Oh and just to allay fears, I’ve already talked to Geoff about such an idea and there’s nearly no chance Xojo will go this route.

Isn’t that the same as Mac vs Windows code?

Yes, and the problem is becoming worse on Desktop. Declares and platform pragmas were once the edge-case fixes for things that Xojo couldn’t do. They are now so common in iOS people just accept it like they should pay $300 for bending over backwards to get basic functionality.

MoviePlayer is one of those cross platform nightmares. We ended up creating a special container that handles all the platform specifics for Mac vs. Windows. Feel free to add your own examples, it’s just disappointing from a professional aspect. The power to build cross platform apps quickly and easily is gone, in it’s place is being able to create tip calculators without reading documentation.

We have a Windows Desktop app that is a business app. It connects to a PostgreSQL database server and allows managing of customers, orders, etc. We use einhugur plugins for the date picker, splitter and a few other things. We use MonkeyBread plugins and DynaPDF. It has a custom toolbar made with a canvas control. We are compiling with Xojo 2018 R1.1. We have written it exclusively for Windows and never compiled for Mac.

Just a few minutes ago we compiled for Mac, just for fun. We ran it on a Mac Mini and it ran almost perfectly. We did ZERO modifications and it is completely usable as is. If we needed a Mac version, we would tweak a few things…but really it is remarkable. It runs a little snappier on the Mac than the PC version.

So, with some Desktop apps, you can write once and compile to Mac and Windows without much extra work.

This is my point, starting next year, the Mac will use iPad applications, so if we could use Windows to develop and debug (because it has a Touch Screen and regular keyboard/mouse inputs), then spit out Windows, iOS and Android, you’ve got your major (commercial) platforms covered there and then and from one project.
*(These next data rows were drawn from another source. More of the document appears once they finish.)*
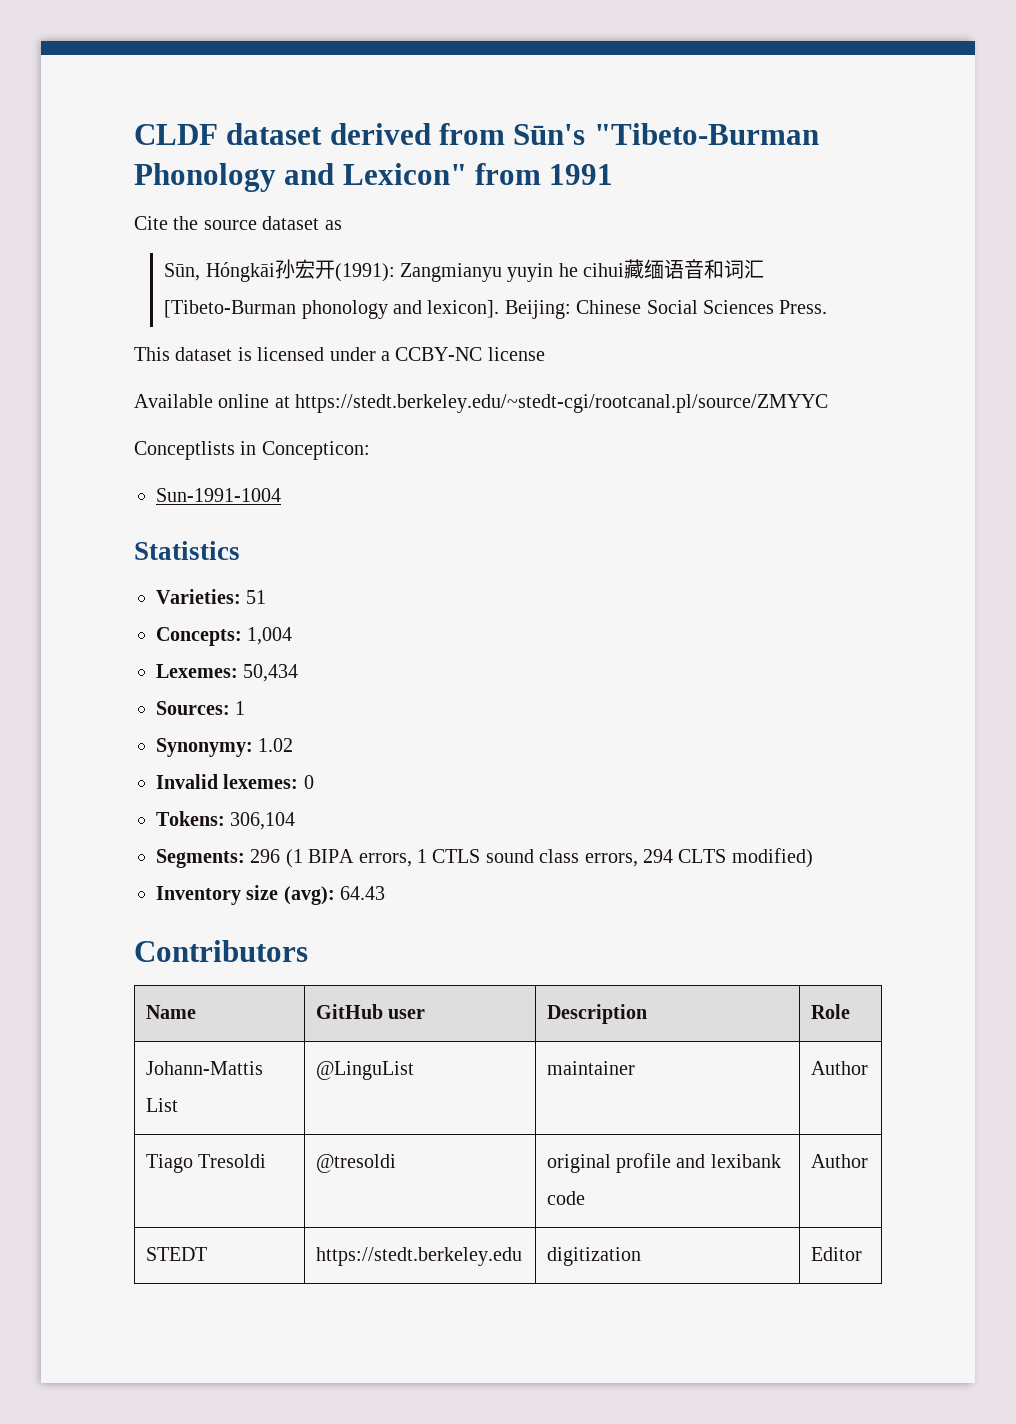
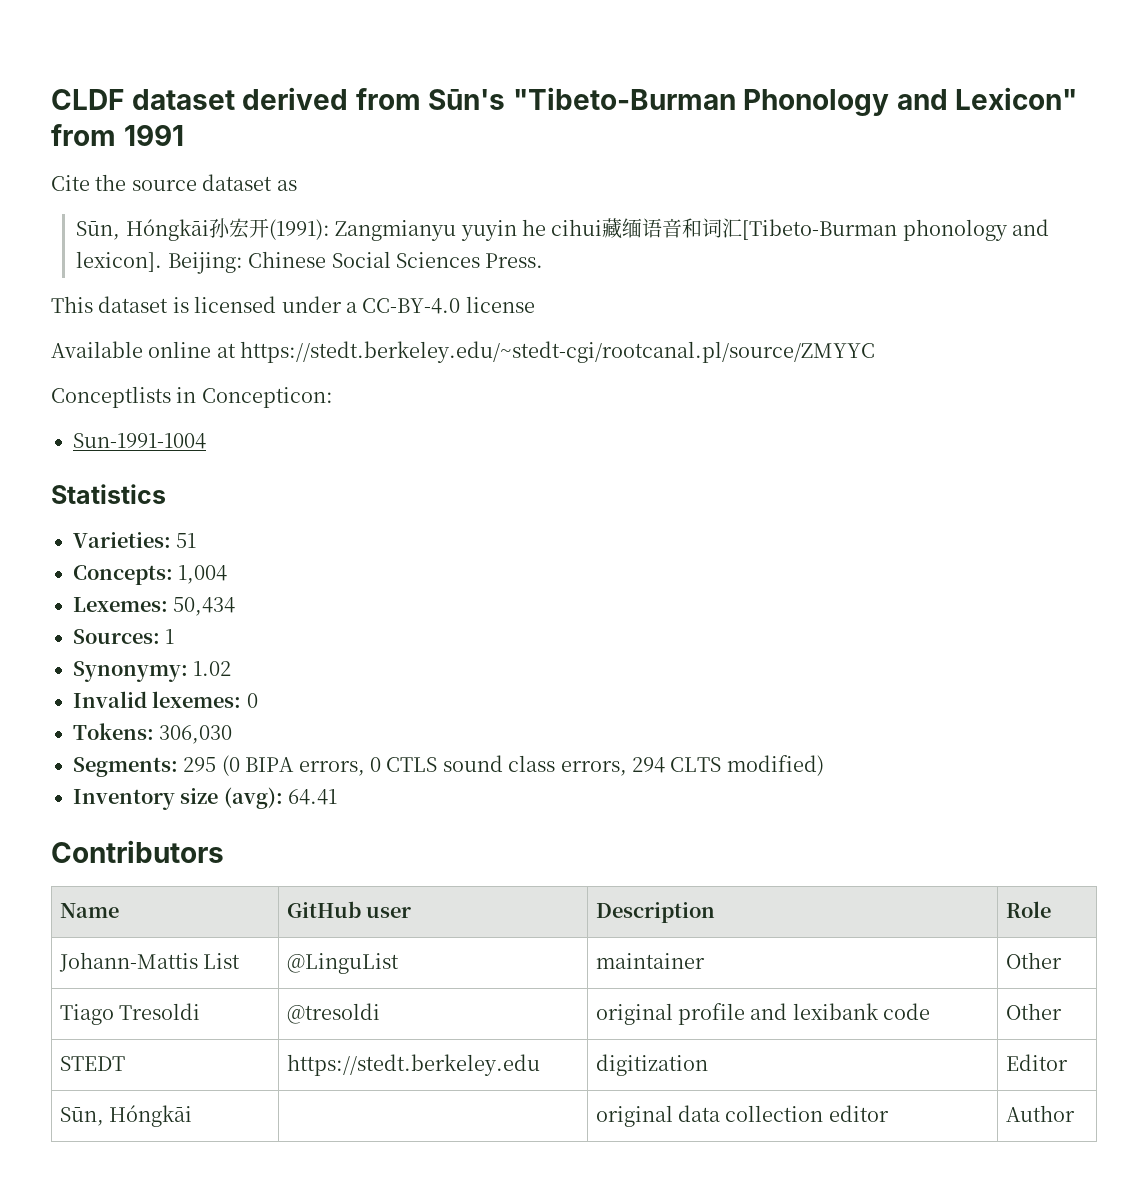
[395,347,483,361] CCBY-NC -> [362,298,461,314] CC-BY-4.0
[230,812,296,830] 306,104 -> [159,725,233,744] 306,030
[250,849,303,868] 296 (1 -> [183,755,240,776] 295 (0
[417,849,427,863] 1 -> [370,757,381,772] 0
[340,886,386,900] 64.43 -> [288,789,338,805] 64.41
[810,1061,868,1075] Author -> [1005,952,1062,969] Other
[810,1154,868,1168] Author -> [1005,1003,1062,1020] Other
(862, 1254) none -> [59,1105,192,1127] [595,1105,889,1127] [1005,1105,1075,1122] // Sūn, Hóngkāi | | original data collection editor | Author

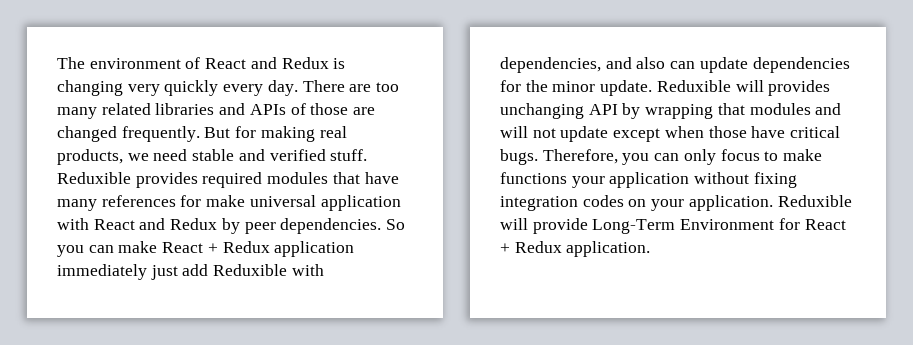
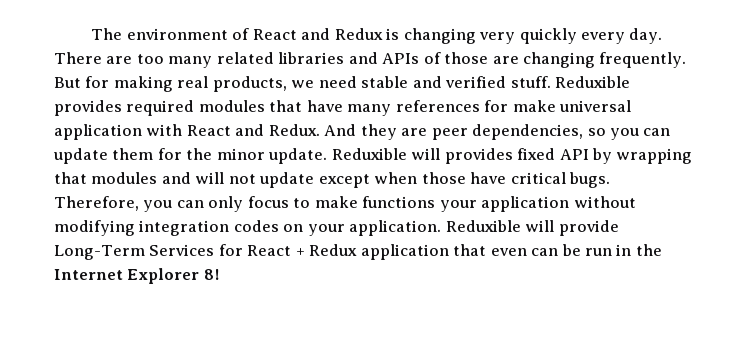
[57,126,117,142] changed -> [523,52,596,68] changing
[170,218,406,234] [57,241,355,257] [57,264,324,280] [500,57,850,73] Redux by peer dependencies. So you can make React + Redux application immediately just add Reduxible with dependencies, and also can update dependencies -> [268,124,671,140] [53,148,154,164] Redux. And they are peer dependencies, so you can update them
[500,103,584,119] unchanging -> [517,148,556,160] fixed
[753,172,797,188] fixing -> [54,220,135,236] modifying
[680,219,775,230] Environment -> [149,244,215,256] Services
[566,241,651,257] application. -> [360,244,662,260] [54,268,219,284] application that even can be run in the Internet Explorer 8!

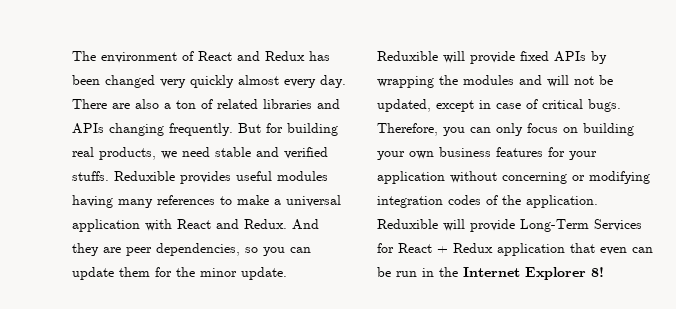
[386,28,476,44] is changing -> [309,51,330,61] [72,75,155,88] has been changed
(577, 36) none -> [238,75,279,85] almost
[136,54,213,68] too many -> [135,99,213,109] also a ton of
[423,52,519,64] of those are -> (104, 128) none
[113,76,173,92] making -> [287,123,338,136] building
[510,76,551,88] stuff. -> [72,171,109,181] stuffs.
[126,100,556,116] required modules that have many references for make -> [236,171,328,181] [72,195,281,208] useful modules having many references to make a
[444,148,589,164] provides fixed API -> [470,51,586,64] provide fixed APIs
[54,172,87,184] that -> [439,75,458,85] the
[259,172,507,188] update except when those have -> [599,75,613,85] [377,99,538,112] be updated, except in case of
[293,196,436,208] to make functions -> [563,123,634,136] [377,147,565,160] on building your own business features for
(636, 202) none -> [502,172,585,184] concerning or
[283,224,345,236] on your -> [486,195,521,205] of the

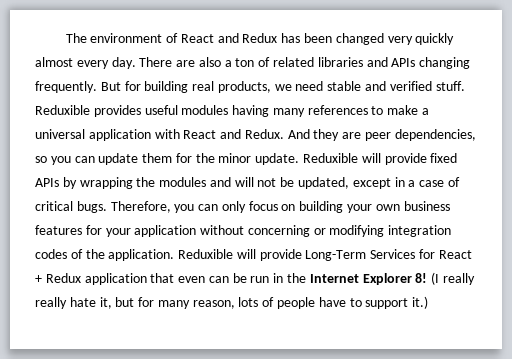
[72,171,109,181] stuffs. -> [435,81,465,91] stuff.
(491, 104) none -> [408,180,416,187] a
(604, 272) none -> [431,272,475,285] [35,296,429,309] (I really really hate it, but for many reason, lots of people have to support it.)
It would be amazing.

Agreed; part of that problem is because the framework they were using, was cross platform and sadly doesn’t exist any more. I also don’t know how many people actually use the movie player, but I would imagine they did some feasibility study. I’m not saying it’s NOT frustrating to you (or me, same boat), I have honestly thought for a while that Xojo really could do with some hands (yeah, this again) to help flesh it out a bit more. AVFoundation is an awkward framework.

You gotta admit, even with adding some many different declares per platform, it’s still easier than maintaining two separate projects in two different tools, or using a Xojo competitor which has no possibility of declares and their tool box makes Xojo’s look huge.

I’d rather not see that. My main point was that currently iOS development requires a Mac because of the iOS emulator is needed to debug. My line of thinking is to do most of the logic debugging and 80% interface by making a native app to the development machine (In this case, it would be Windows so we can work with Touch).

For Desktop, sure.
Mobile? No. I can’t go into detail without ranting about the current state of things, so we’ll leave it at that.

Haven’t gotten into that yet; and I might not until API 2.0 is ready. I thought it was meant to help ease a lot of the things that people have been complaining about.

True, I have a PRO licence, but use another solution for iOS.

Actually, there are lots of other solutions for ios (and cheaper), with all the changes in the “new” framework to support ios, I really can’t imagine all the new issues if they add android.

In fact, they should add more controls for the RAD and fix so many bugs instead of thinking on adding support for more platforms.

Bug squash does not add market share while adding more Target(s) will.